G тех пор прошло десять месяцев. Иногда я вынимаю из бокового кармана открытку и смотрю на тонкие неразборчивые буквы. Они расплылись от дождей и пота. В одном месте, в самом низу, нельзя даже слов разобрать. Но я их знаю наизусть. Я всю открытку знаю наизусть. На адресной стороне, слева, реклама Резинотреста — какие-то ноги в высоких ботиках. А справа — марка: станция метро «Маяковская». В детстве я увлекался коллекционированием марок и просил всех друзей и знакомых наклеивать на конверты красивые новые марки. Вот и сейчас мать наклеила красивую марку, как в детстве. Они у нас лежали в маленькой длинной коробочке слева на столе. И мать, вероятно, долго выбирала, пока остановилась на этой, зеленой и красивой. Стояла над столом и, сняв пенсне, рассматривала их близорукими, сощуренными глазами…
Неужели я уже никогда ее не увижу? Маленькую, подвижную, в золотом пенсне, с крохотной, как черничная ягодка, бородавкой на носу. Я любил ее целовать в детстве — эту бородавку.
Неужели никогда больше не будем сидеть мы за кипящим самоваром с помятым боком, пить чай с любимым маминым малиновым вареньем? Никогда уже она не проведет рукой по моим волосам и не скажет: «Ты что-то плохо выглядишь сегодня, Юрок. Может, спать раньше ляжешь?» Не будет по утрам жарить мне на примусе картошку большими круглыми ломтиками, как я люблю…
Неужели никогда не буду я больше бегать за угол за хлебом, бродить по киевским улицам, тонущим в аромате цветущих лип, ездить летом на пляж, на Труханов остров…
Милый, милый Киев! Как соскучился я по твоим широким улицам, по твоим каштанам, по желтому кирпичу твоих домов, по темнокрасным колоннам университета! — Как я люблю твои днепровские откосы!
Зимой — мы катались там на лыжах, а летом лежали. а траве, — считали звезды, прислушивались к заглушенным гудкам ночных пароходов. Потом возвращались по затихшему, с погасшими витринами Крещатику, пугая тихо дремлющих в подворотнях сторожей, закутанных даже летом в мохнатые тулупы.
Я и теперь иногда гуляю по Крещатику. Завернусь в плащ-палатку, закрою глаза и иду от Бессарабки —.к Днепру. Останавливаюсь около Шанцера. Это — самый лучший в мире кинотеатр. Так казалось в детстве. Какие-то трубящие в длинные трубы статуи. вокруг экрана, жертвенники с трепещущими, будто пламя, красными ленточками, какой-то особый, возбуждающий кинематографический запах.

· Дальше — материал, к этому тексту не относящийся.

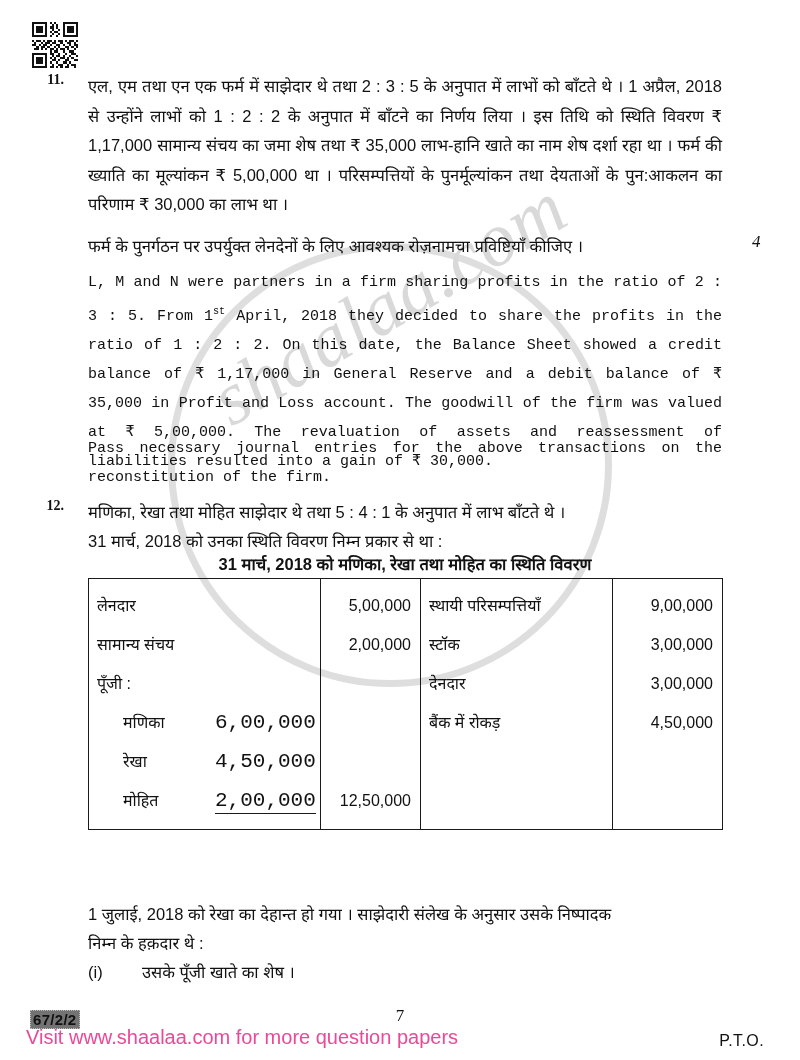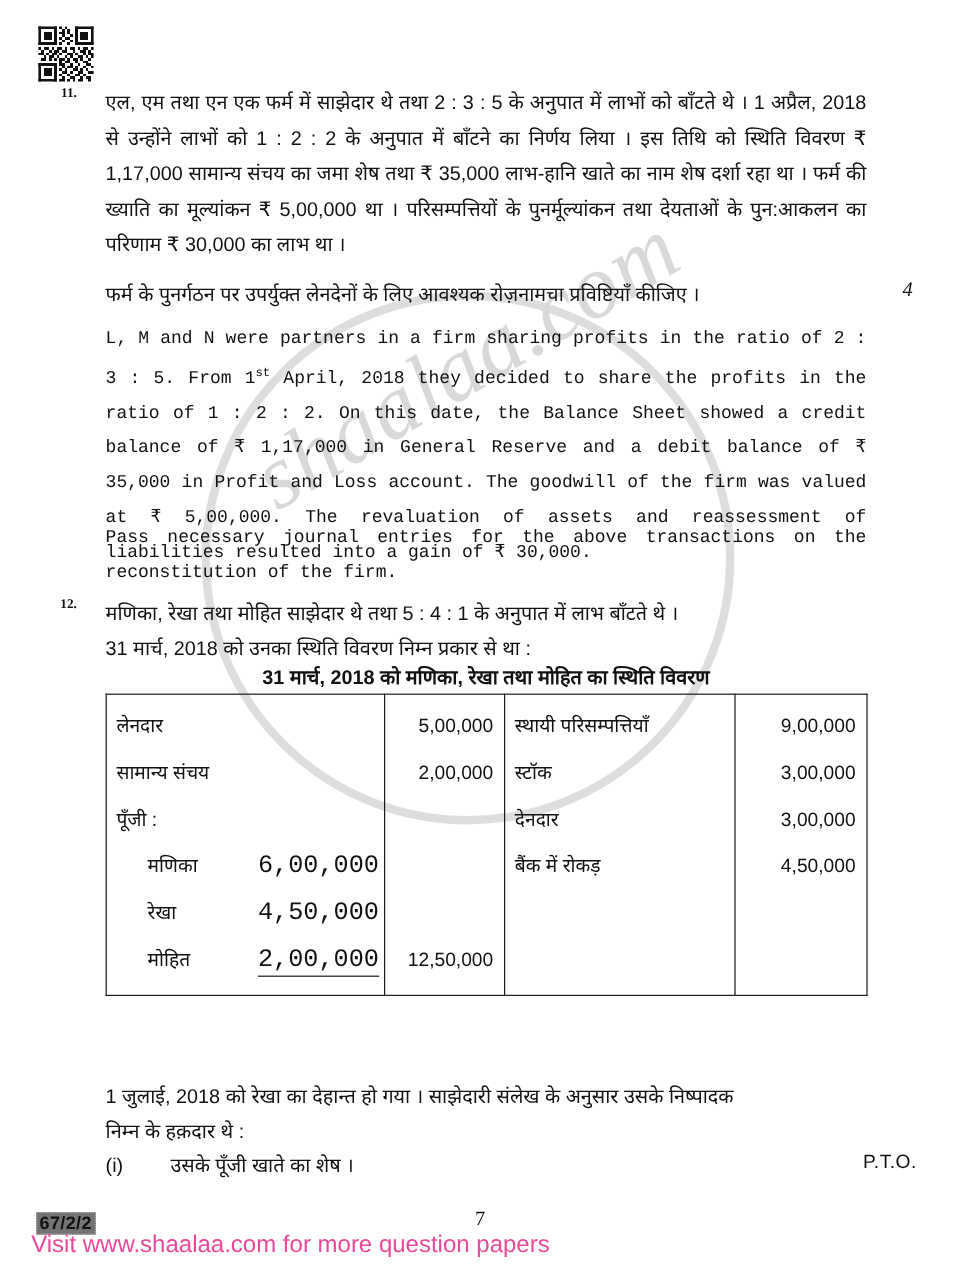--- a/index.html
+++ b/index.html
@@ -68,21 +68,21 @@
   .content {
     position: relative;
     z-index: 2;
     padding: 0;
   }
   .qnum {
     position: absolute;
     width: 52px;
     text-align: right;
     font-weight: bold;
-    font-size: 11px;
+    font-size: 14px;
     font-family: "Liberation Serif", "DejaVu Serif", serif;
   }
   .block {
     position: absolute;
     left: 88px;
     right: 78px;
     width: 634px;
   }
   .hi {
     font-family: "Liberation Sans", "DejaVu Sans", sans-serif;
@@ -189,21 +189,21 @@
     top: 1006px;
     width: 800px;
     text-align: center;
     font-family: "Liberation Serif", "DejaVu Serif", serif;
     font-size: 17px;
     z-index: 4;
   }
   .footer-pto {
     position: absolute;
     right: 36px;
-    top: 960px;
+    top: 1032px;
     font-family: "Liberation Sans", "DejaVu Sans", sans-serif;
     font-size: 16px;
     letter-spacing: 0.4px;
     z-index: 4;
   }
   .footer-visit {
     position: absolute;
     left: 26px;
     top: 1026px;
     font-family: "Liberation Sans", "DejaVu Sans", sans-serif;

Сколько счастливых минут пережил я в этом Шанцере! «Индийская гробница», «Багдадский вор», «Знак Зерро»… Бог ты мой, дух даже захватывает! А чуть подальше, около Прорезной, в тесном с ненумерованными местами «Корсо» шли ковбойские фильмы. Погони, перестрелки, мустанги, кольты, женщины в штанах, злодеи с тонкими усиками и саркастическими улыбками. А в «Экспрессе», — потом он почему-то стал прозаическим «Вторым Госкино», — шли салонные фильмы с Полой Негри, Астой Нильсен и Ольгой Чеховой. Мы их не очень любили, эти фильмы, но у нас в «Экспрессе» был знакомый билетер, и мы обязательно ходили туда каждую пятницу.